It was a busy week in Nebraska, where anti-choice and pro-choice factions both butted heads and managed to find a little common ground.
Last week marked the final death of free prenatal care for the poorest of women in Nebraska. The funds, which originally came from Medicaid aid, were cut off in March due to being used on illegal immigrant women, despite the fact that the unborn children would be legal residents of the country.
Due to the governor’s threatened veto of any bill that would reinstate funding that might go to illegal immigrants, legislators have been searching for a solution that all parties would agree to.
A tentative plan to restore state-funded medical coverage to pregnant Nebraska women who are legal residents would cost between $2.7 million and $3 million annually.
Roe has collapsed and Texas is in chaos.
Stay up to date with The Fallout, a newsletter from our expert journalists.
State Sen. Jeremy Nordquist of Omaha released the figures on Friday.
He is one of a handful of senators trying to craft a legislative proposal to give state-and-federal funded medical coverage to some women. They recently lost coverage after the federal government forced the state to stop allowing unborn children to qualify for Medicaid. That had allowed women who didn’t qualify themselves for Medicaid — including illegal immigrants — to get Medicaid-covered care.
An earlier plan to restore state-funded prenatal care fell flat because it would have helped illegal immigrants.
Legislators opposing the plan are being asked to look at some startling facts about prenatal care, a stark reminder of what denying healthcare can do.
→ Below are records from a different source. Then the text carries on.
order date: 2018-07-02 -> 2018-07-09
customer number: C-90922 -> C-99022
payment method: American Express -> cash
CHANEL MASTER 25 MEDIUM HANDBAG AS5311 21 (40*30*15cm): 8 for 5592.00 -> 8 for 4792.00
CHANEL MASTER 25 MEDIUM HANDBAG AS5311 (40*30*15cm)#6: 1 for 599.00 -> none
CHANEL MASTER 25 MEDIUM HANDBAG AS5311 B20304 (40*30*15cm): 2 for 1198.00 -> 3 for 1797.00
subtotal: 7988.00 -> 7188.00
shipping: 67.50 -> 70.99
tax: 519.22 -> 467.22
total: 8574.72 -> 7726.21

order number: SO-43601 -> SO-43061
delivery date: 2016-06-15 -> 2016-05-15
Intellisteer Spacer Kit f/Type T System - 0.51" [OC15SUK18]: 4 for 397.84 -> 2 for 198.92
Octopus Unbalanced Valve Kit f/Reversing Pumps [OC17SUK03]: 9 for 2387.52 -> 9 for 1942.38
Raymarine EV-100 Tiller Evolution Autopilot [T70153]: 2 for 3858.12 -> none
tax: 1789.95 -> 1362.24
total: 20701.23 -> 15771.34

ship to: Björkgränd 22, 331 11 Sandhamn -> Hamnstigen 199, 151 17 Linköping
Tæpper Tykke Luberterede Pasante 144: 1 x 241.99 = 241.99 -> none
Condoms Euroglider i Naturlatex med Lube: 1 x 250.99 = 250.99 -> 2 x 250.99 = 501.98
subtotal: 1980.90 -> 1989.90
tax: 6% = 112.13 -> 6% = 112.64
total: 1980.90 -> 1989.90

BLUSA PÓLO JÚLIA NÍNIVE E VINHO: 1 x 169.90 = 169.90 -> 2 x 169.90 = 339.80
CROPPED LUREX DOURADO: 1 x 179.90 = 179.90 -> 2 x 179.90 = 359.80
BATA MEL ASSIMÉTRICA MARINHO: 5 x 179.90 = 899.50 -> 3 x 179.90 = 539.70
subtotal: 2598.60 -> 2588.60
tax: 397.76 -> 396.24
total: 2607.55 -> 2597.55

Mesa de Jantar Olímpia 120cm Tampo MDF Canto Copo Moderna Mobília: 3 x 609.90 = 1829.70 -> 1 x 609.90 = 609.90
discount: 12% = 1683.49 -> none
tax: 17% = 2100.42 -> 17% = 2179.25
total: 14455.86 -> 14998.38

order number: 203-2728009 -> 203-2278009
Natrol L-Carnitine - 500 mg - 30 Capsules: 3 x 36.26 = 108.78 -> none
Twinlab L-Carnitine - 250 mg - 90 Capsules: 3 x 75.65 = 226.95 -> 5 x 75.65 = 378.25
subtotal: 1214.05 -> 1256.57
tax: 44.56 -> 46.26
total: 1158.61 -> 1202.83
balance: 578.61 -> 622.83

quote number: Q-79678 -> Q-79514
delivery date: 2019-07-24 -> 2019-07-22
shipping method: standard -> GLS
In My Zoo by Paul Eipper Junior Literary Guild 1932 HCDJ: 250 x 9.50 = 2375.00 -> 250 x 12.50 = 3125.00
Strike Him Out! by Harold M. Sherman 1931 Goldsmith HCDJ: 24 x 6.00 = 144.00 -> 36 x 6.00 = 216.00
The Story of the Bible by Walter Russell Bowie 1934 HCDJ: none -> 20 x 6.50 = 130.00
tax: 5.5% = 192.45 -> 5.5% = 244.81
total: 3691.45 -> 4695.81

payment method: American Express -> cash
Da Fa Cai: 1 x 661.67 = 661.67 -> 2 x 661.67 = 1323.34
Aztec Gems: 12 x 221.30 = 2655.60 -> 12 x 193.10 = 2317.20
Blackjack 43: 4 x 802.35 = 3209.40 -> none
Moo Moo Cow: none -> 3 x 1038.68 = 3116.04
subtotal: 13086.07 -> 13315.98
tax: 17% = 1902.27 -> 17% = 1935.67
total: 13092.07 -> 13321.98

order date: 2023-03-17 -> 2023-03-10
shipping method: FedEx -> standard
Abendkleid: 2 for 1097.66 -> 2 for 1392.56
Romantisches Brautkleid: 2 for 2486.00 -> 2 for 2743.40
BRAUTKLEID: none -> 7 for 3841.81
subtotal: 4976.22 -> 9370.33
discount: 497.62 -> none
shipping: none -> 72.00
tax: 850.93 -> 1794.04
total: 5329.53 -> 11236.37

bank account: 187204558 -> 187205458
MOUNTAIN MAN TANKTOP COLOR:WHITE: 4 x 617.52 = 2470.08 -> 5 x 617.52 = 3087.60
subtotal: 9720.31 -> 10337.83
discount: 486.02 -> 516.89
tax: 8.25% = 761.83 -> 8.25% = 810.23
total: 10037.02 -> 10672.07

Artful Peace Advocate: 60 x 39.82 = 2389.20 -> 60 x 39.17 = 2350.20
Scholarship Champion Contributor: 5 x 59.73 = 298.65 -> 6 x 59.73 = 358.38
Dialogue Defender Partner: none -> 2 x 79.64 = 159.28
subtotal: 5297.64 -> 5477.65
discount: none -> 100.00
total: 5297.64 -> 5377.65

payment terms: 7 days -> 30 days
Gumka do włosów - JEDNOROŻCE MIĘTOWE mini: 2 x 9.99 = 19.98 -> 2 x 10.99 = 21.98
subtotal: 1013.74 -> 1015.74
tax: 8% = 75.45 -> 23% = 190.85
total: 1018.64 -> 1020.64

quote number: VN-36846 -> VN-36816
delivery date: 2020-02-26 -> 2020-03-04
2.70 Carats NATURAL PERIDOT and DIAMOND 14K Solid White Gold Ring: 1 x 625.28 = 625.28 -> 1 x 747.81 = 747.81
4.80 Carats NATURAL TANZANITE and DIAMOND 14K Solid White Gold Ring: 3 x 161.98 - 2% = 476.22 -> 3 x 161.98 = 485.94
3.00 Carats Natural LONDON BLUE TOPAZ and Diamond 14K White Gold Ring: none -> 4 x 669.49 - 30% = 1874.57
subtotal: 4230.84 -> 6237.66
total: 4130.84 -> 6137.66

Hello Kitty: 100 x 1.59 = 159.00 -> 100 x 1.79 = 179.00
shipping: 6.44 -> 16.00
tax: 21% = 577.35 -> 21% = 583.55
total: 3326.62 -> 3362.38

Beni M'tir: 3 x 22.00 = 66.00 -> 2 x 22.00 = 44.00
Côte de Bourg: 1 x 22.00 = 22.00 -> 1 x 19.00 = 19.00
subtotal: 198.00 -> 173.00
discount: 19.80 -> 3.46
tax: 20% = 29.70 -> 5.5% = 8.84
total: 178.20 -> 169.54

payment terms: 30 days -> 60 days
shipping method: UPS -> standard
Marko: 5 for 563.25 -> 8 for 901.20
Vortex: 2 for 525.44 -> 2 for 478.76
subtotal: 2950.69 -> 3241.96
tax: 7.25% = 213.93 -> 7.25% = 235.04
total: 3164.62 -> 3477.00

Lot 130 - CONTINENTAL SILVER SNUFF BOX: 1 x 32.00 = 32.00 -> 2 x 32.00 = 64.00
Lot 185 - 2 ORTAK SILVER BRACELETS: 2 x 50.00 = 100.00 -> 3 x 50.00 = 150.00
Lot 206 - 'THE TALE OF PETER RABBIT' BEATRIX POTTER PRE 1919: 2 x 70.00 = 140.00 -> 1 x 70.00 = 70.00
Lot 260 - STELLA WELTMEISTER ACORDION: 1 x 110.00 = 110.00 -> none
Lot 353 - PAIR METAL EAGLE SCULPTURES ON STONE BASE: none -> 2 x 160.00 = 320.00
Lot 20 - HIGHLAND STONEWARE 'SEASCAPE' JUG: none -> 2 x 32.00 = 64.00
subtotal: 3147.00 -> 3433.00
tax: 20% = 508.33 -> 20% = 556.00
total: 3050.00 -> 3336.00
Senators were shocked by one statistic presented at the noon meeting: a 4 percent death rate during the first year of life for those babies whose mothers had no prenatal care at all.
The high death rate has many factors, including that mothers who don’t get prenatal care may be less likely to take their children to doctors after birth. But prenatal care does play a role, McVea said.
“It’s very, very clear that early and adequate prenatal care saves lives,” said McVea.
In the meantime, while Nebraska’s “pro-life” contingent is denying adequate medical care to the unborn, they are at the same time pushing more laws to force women who don’t want to have a child to be forced to have one anyway. Now, she has to prove she’s mentally and physically sound enough for an abortion.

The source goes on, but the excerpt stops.